Una punzada de algo —algo caliente, eléctrico— se deslizó por mis brazos.
No era miedo.
O no solo miedo.

—No voy a buscarte —repliqué, apretando los dientes.

Él no se detuvo.
No retrocedió.
Solo dijo, con esa voz que parecía caricia y condena:

—Siempre lo haces.

Mi respiración se quebró por un instante.

Entonces extendió una mano, no hacia mí, sino hacia la criatura.
El pequeño ser huesudo se acercó con un saltito, feliz, dejando escapar un sonido agudo.

—Llévala al corredor —ordenó él, con esa autoridad tranquila que no necesitaba elevar el tono—. Aún no debe ver más de lo necesario.

La criatura volvió su cabeza triangular hacia mí.
Sus ojos de luz se iluminaron.
Y sentí —en mi mente, no en mis oídos— una palabra:

Sígueme.

Miré al rey.
A La Muerte.
A ese ser que no conocía… y que mi cuerpo, de alguna forma retorcida, sí.

Él dio media vuelta, sin esperar mi respuesta, su silueta tragada por la sombra que parecía amarlo.

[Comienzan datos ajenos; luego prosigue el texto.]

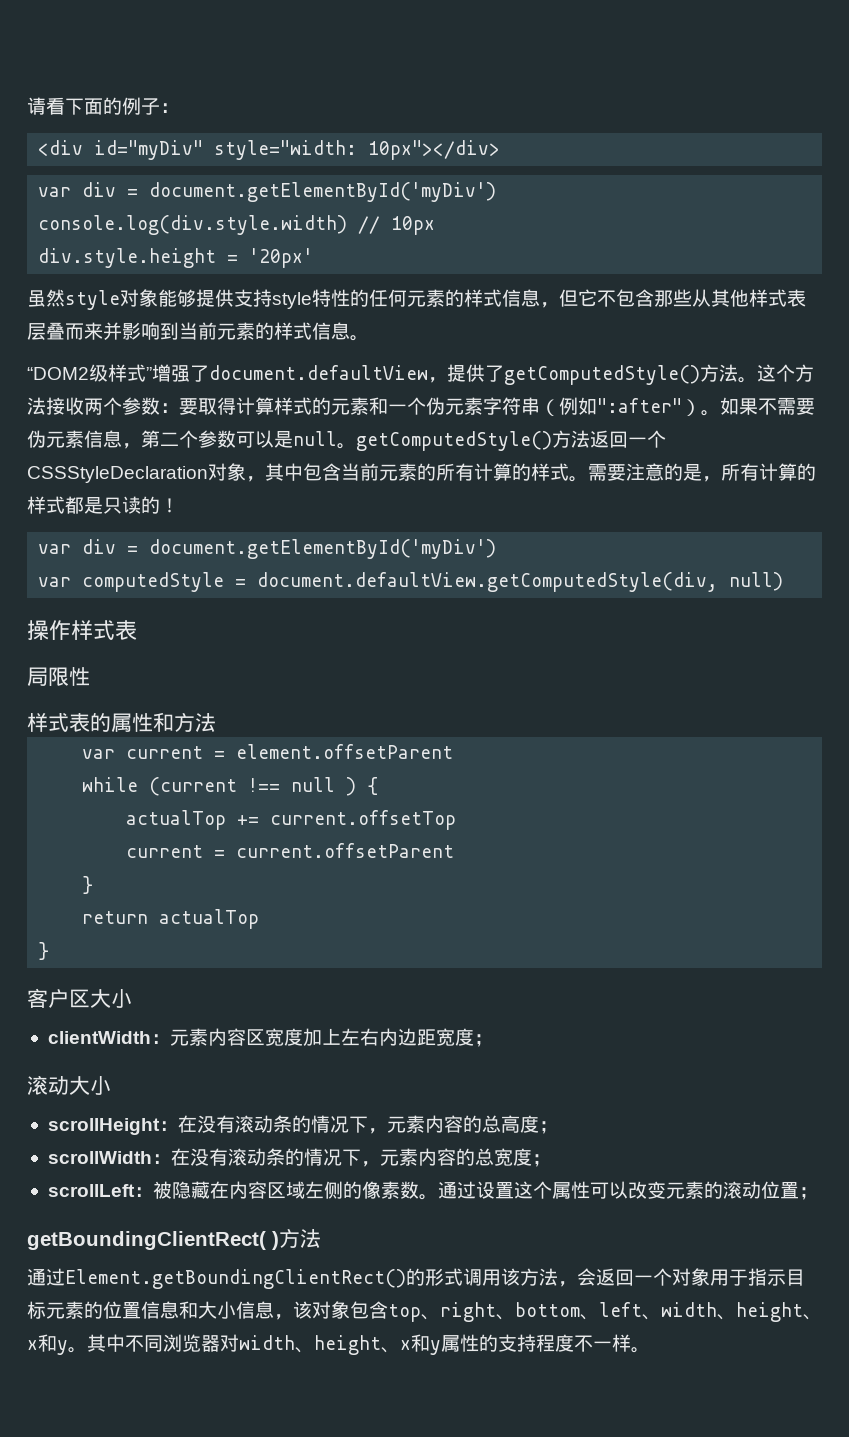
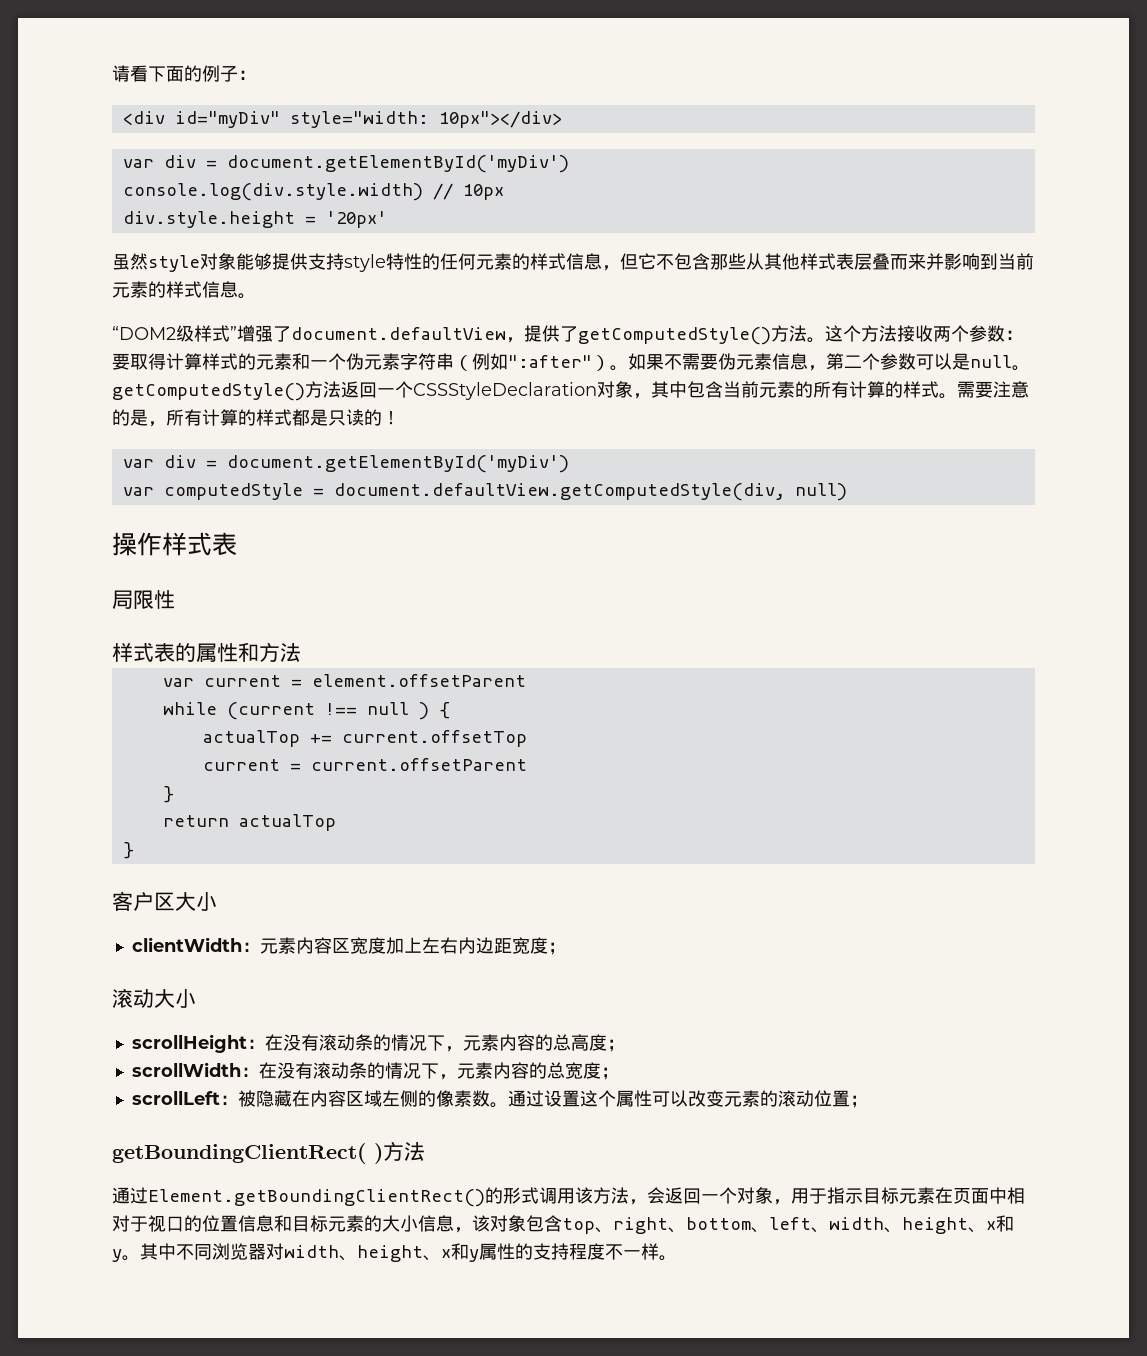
(710, 1277) none -> [773,1199,791,1205] ，
(84, 1310) none -> [935,1187,1025,1204] [112,1215,184,1232] 在页面中相对于视口
(198, 1310) none -> [292,1215,382,1232] 目标元素的

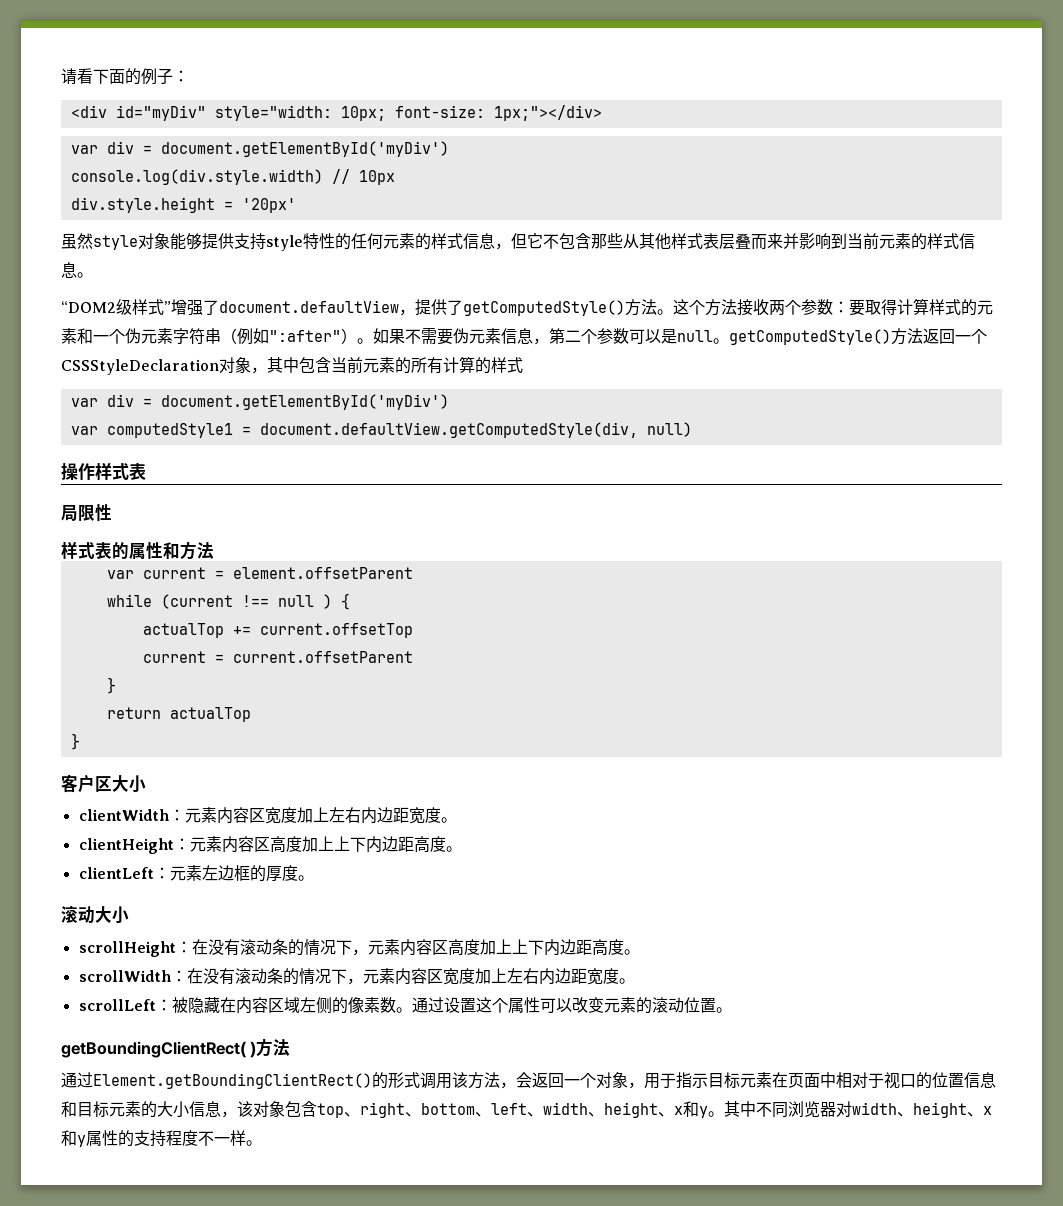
[438,111,562,128] 10px"></div> -> [340,105,602,121] 10px; font-size: 1px;"></div>
[939,381,1029,399] [112,409,400,427] 。需要注意的是，所有计算的样式都是只读的！ -> (523, 365) none
[163,483,303,500] computedStyle -> [106,423,233,438] computedStyle1
[547,942,566,955] ； -> [440,817,457,823] [78,836,462,854] [78,865,314,882] 。 // clientHeight：元素内容区高度加上上下内边距高度。 // clientLeft：元素左边框的厚度。
[534,1034,625,1052] 的总高度； -> [431,939,640,956] 区高度加上上下内边距高度。
[528,1062,619,1080] 的总宽度； -> [426,968,635,985] 区宽度加上左右内边距宽度。
[849,1095,868,1108] ； -> [715,1007,732,1013] 。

Y antes de desaparecer, dijo algo sin mirarme:

—Aira.
No intentes huir.

Mi pecho se cerró.

Seguí a la criatura huesuda —que avanzaba con saltitos extrañamente elegantes— y atravesé la abertura que él mismo había formado en la pared.
Esperaba oscuridad.
Esperaba un túnel húmedo, una prisión, algo… fúnebre.